L’oro di Bankitalia per sanare il debito pubblico
31 Luglio 2008
Ad un anno esatto dall’ultima volta in cui se n’è discusso, si torna a parlare dell’utilizzo delle riserve auree di Bankitalia. Proprio nell’agosto 2007, poco prima dell’imponente scoppio della bolla subprime, Romano Prodi e Tommaso Padoa Schioppa alimentavano il pubblico dibattito riguardo all’uso di tal strumento per poter ridurre il debito italiano. Ma né l’uno né l’altro avevano inventato qualcosa di nuovo, dato che solo pochi anni prima (nel 2004), anche Giulio Tremonti, attuale ministro dell’Economia, aveva paventato quest’ipotesi. Ipotesi che torna prepotentemente alla ribalta in questi giorni, dopo che il quotidiano economico-finanziario MF-Milano Finanza ha pubblicato un articolo in cui si narra perfino di una possibile nazionalizzazione di Banca d’Italia. Molti grideranno allo scandalo, tanti si chiederanno dove è finita l’anima liberista del governo Berlusconi, ma cerchiamo di dar una visione oggettiva dei fatti.
Doveroso precisare che il capitale di Bankitalia è attualmente detenuto dai maggiori istituti di credito: Intesa Sanpaolo (30.3%), Unicredit (15.7%), Banco di Sicilia (6,3%), Generali (6,3%) ed Inps (5,0%), solo per citare le quote principali. Anche il diritto di voto è detenuto dagli stessi soggetti, anche se non in modo proporzionale alla quota di controllo. Palazzo Koch è quindi in mano alle stesse banche italiane e non allo Stato. Per quanto riguarda le riserve auree, il valore complessivo è stimabile intorno ai 44 miliardi di euro per un totale di oltre 2500 tonnellate di lingotti, stivati nei vari caveau di New York, Basilea e Roma. Una cifra che farebbe comodo, per gestire la situazione disastrata del nostro debito pubblico (1.596.762 milioni di euro nel 2007, dati Ministero dell’Economia e delle Finanze). Ma ci sono un paio di vincoli da non sottovalutare.
Primo, il Central Bank Gold Agreement (CBGA), l’accordo fra le banche centrali sulla vendita dell’oro che prevede la cessione di un massimo 500 tonnellate l’anno per singola nazione, con il conseguente tetto di 2500 tonnellate nel quinquennio di validità dell’atto. Secondo, gli accordi di Maastricht, che rendono vane le idee di diminuire il debito attraverso questo mezzo. Si potrebbe però agire in modo differente, secondo la prassi comune di queste operazioni: vendere le nostre riserve ed acquistare Titoli di Stato, ma questa è un’altra pratica che però rischia di diventare un boomerang per l’economia nazionale.

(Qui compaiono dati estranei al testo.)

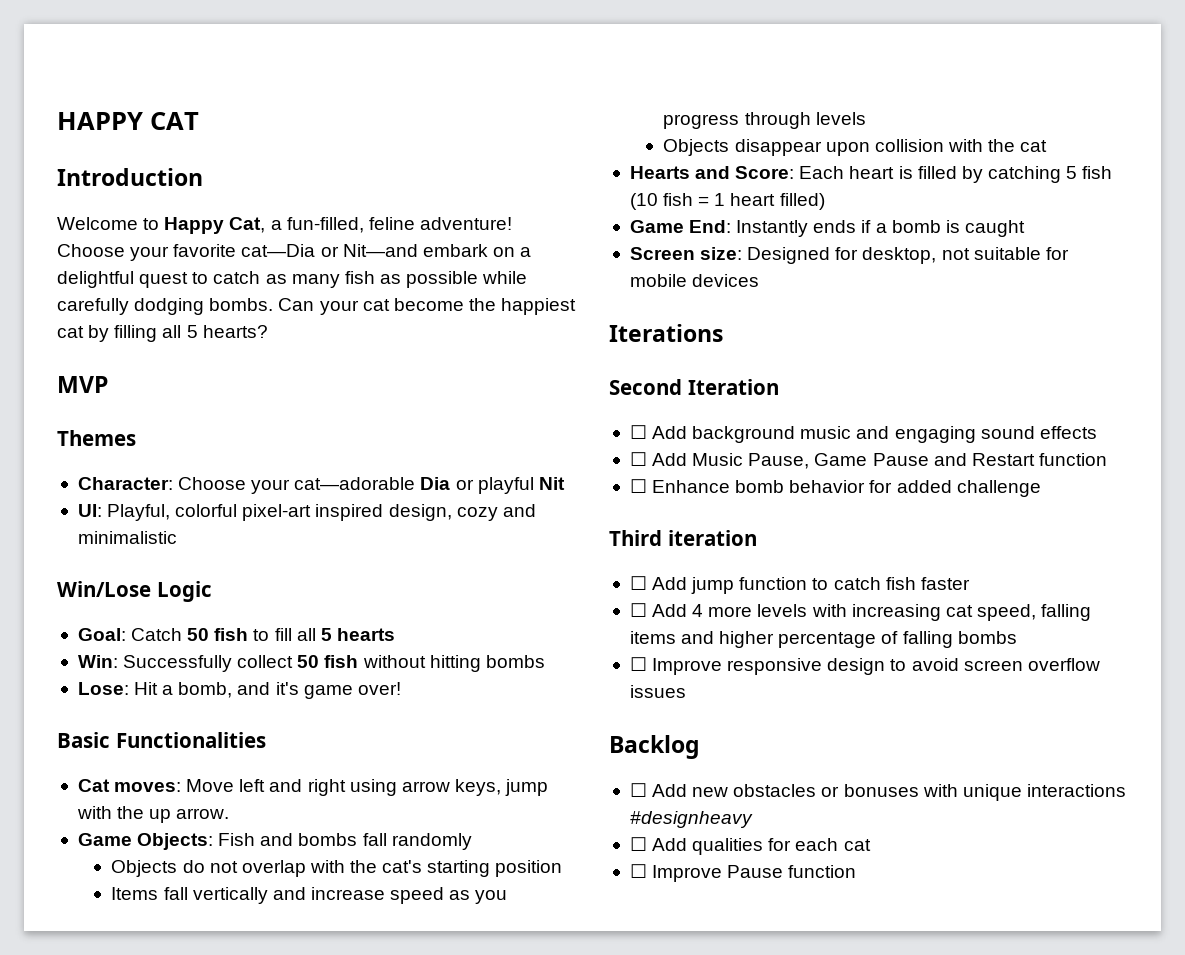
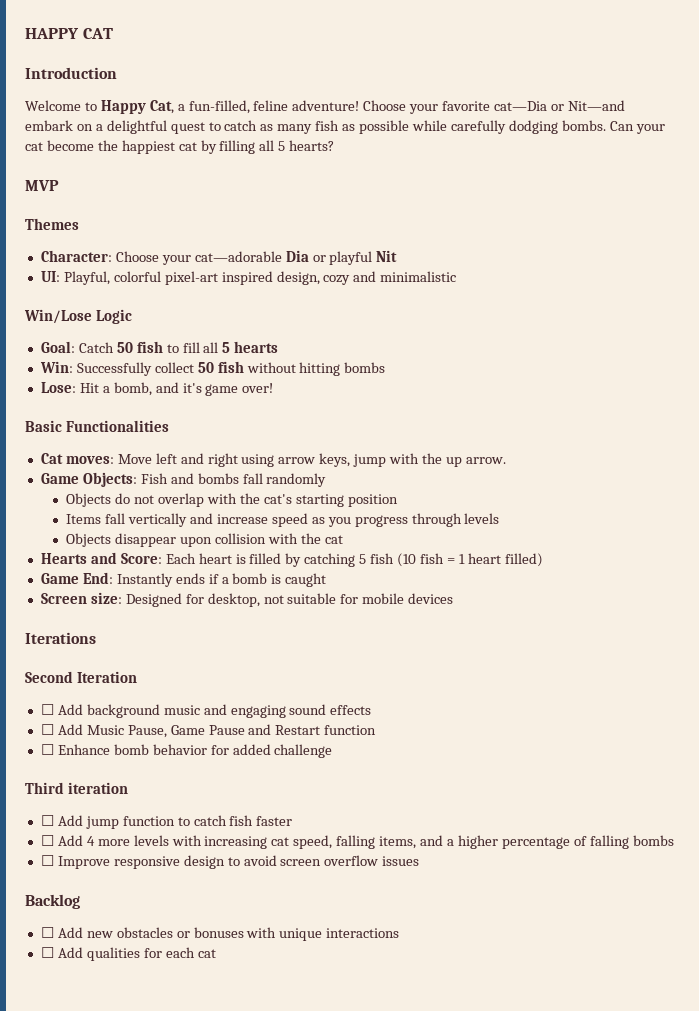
- ☐ Add 4 more levels with increasing cat speed, falling items and higher percentage of falling bombs
+ ☐ Add 4 more levels with increasing cat speed, falling items, and a higher percentage of falling bombs
- ☐ Add new obstacles or bonuses with unique interactions #designheavy
+ ☐ Add new obstacles or bonuses with unique interactions
- ☐ Improve Pause function

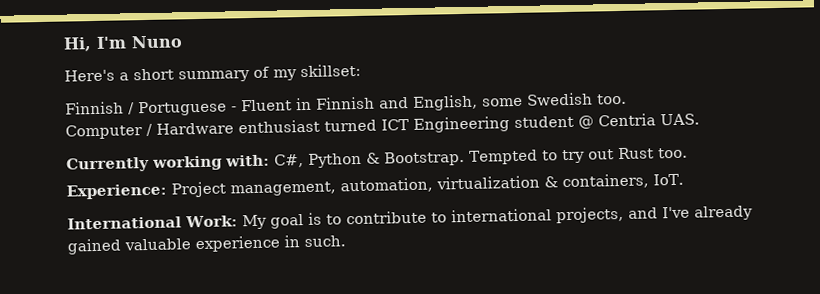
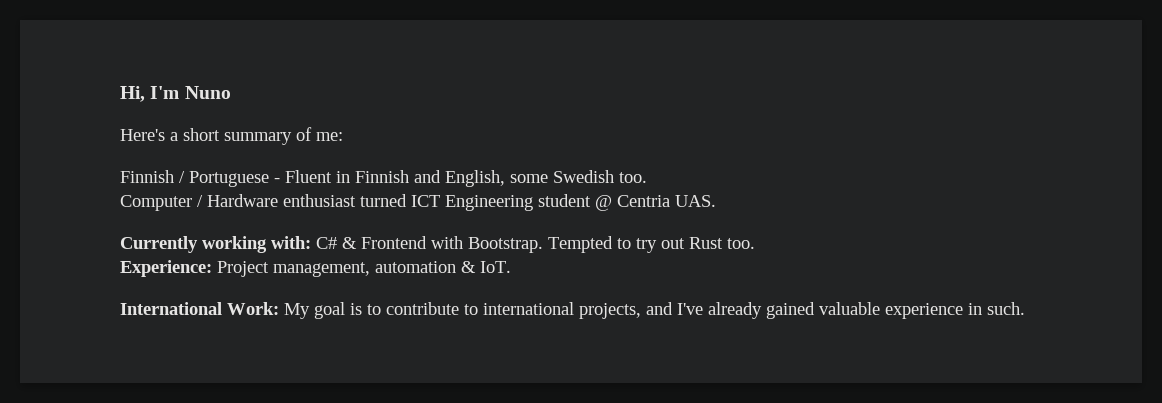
- Here's a short summary of my skillset:
+ Here's a short summary of me:
- Currently working with: C#, Python & Bootstrap.
+ Currently working with: C# & Frontend with Bootstrap.
- Experience: Project management, automation, virtualization & containers, IoT.
+ Experience: Project management, automation & IoT.

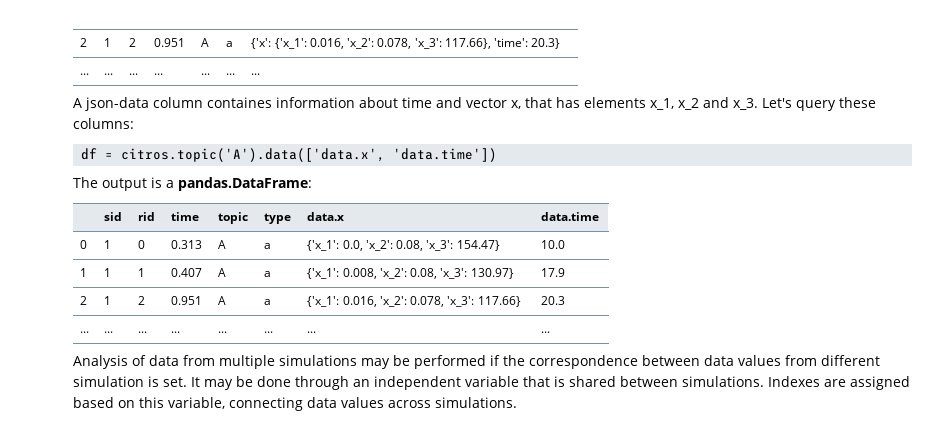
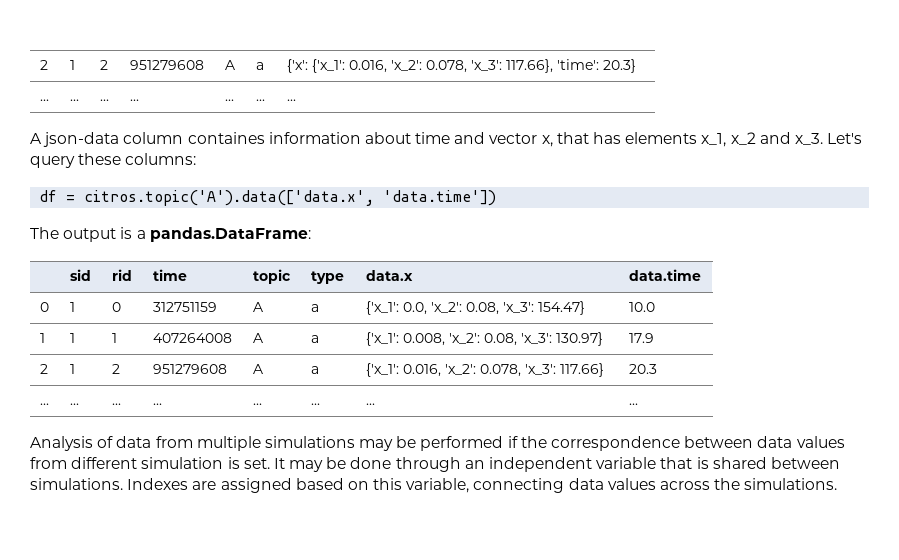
- 2 | 1 | 2 | 0.951 | A | a | {'x': {'x_1': 0.016, 'x_2': 0.078, 'x_3': 117.66}, 'time': 20.3}
+ 2 | 1 | 2 | 951279608 | A | a | {'x': {'x_1': 0.016, 'x_2': 0.078, 'x_3': 117.66}, 'time': 20.3}
- 0 | 1 | 0 | 0.313 | A | a | {'x_1': 0.0, 'x_2': 0.08, 'x_3': 154.47} | 10.0
+ 0 | 1 | 0 | 312751159 | A | a | {'x_1': 0.0, 'x_2': 0.08, 'x_3': 154.47} | 10.0
- 1 | 1 | 1 | 0.407 | A | a | {'x_1': 0.008, 'x_2': 0.08, 'x_3': 130.97} | 17.9
+ 1 | 1 | 1 | 407264008 | A | a | {'x_1': 0.008, 'x_2': 0.08, 'x_3': 130.97} | 17.9
- 2 | 1 | 2 | 0.951 | A | a | {'x_1': 0.016, 'x_2': 0.078, 'x_3': 117.66} | 20.3
+ 2 | 1 | 2 | 951279608 | A | a | {'x_1': 0.016, 'x_2': 0.078, 'x_3': 117.66} | 20.3
- Indexes are assigned based on this variable, connecting data values across simulations.
+ Indexes are assigned based on this variable, connecting data values across the simulations.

C’è poco da fare, se si vuol ridurre il debito pubblico, la via da percorrere è quella della riduzione della spesa corrente e lo sviluppo della crescita economica, secondo la più basilare delle regole. Inutile pensare, in questa specifica congiuntura, di utilizzare lo strumento aureo per poter riparare ai danni prodotti da leggi di bilancio pretenziose e spendaccione. Eppure Tremonti sta passando al vaglio la possibilità di una mossa a sorpresa, nazionalizzare Banca d’Italia.
Leggendo indiscrezioni come queste, lecito è domandarsi se ci si trova nell’Unione Sovietica o nella Repubblica Popolare Cinese. Sia chiaro che non sarebbe il solo caso europeo di questo genere (basti pensare a Banque de France), ma non si comprendono le ragioni che stanno dietro a questa scelta, specie se giungerà da un governo che si autoconsiderare liberale. Poter gestire in prima persona una Banca Centrale Nazionale (BCN) nel Sistema Europeo di Banche Centrali (SEBC) significa veicolare in modo più diretto le politiche monetarie che a mano a mano vengono definite dal board della BCE. Ma c’è il timore che si possa creare un appiglio per l’ostruzionismo economico nel caso un governo di centrosinistra andasse al potere.
Se già furono forti le critiche a Prodi nel 2007, proprio ad opera della coalizione di cui fa parte Tremonti, viene da chiedersi che senso abbia adottare le stesse misure, in una fase del ciclo economico del tutto sfavorevole. Sì, perché in Italia, nonostante il sistema bancario abbia attutito il colpo dei subprime in modo più che dignitoso, l’economia reale ha risentito (e continua a farlo…) delle crisi internazionali. Piuttosto che svendere il nostro oro, la necessità dovrebbe essere quella di ridurre tutti i buchi neri che fanno perdere milioni di euro al giorno ai nostri enti pubblici. Con buona pace di tutti coloro che pensano che la spesa pubblica sia utile per la crescita.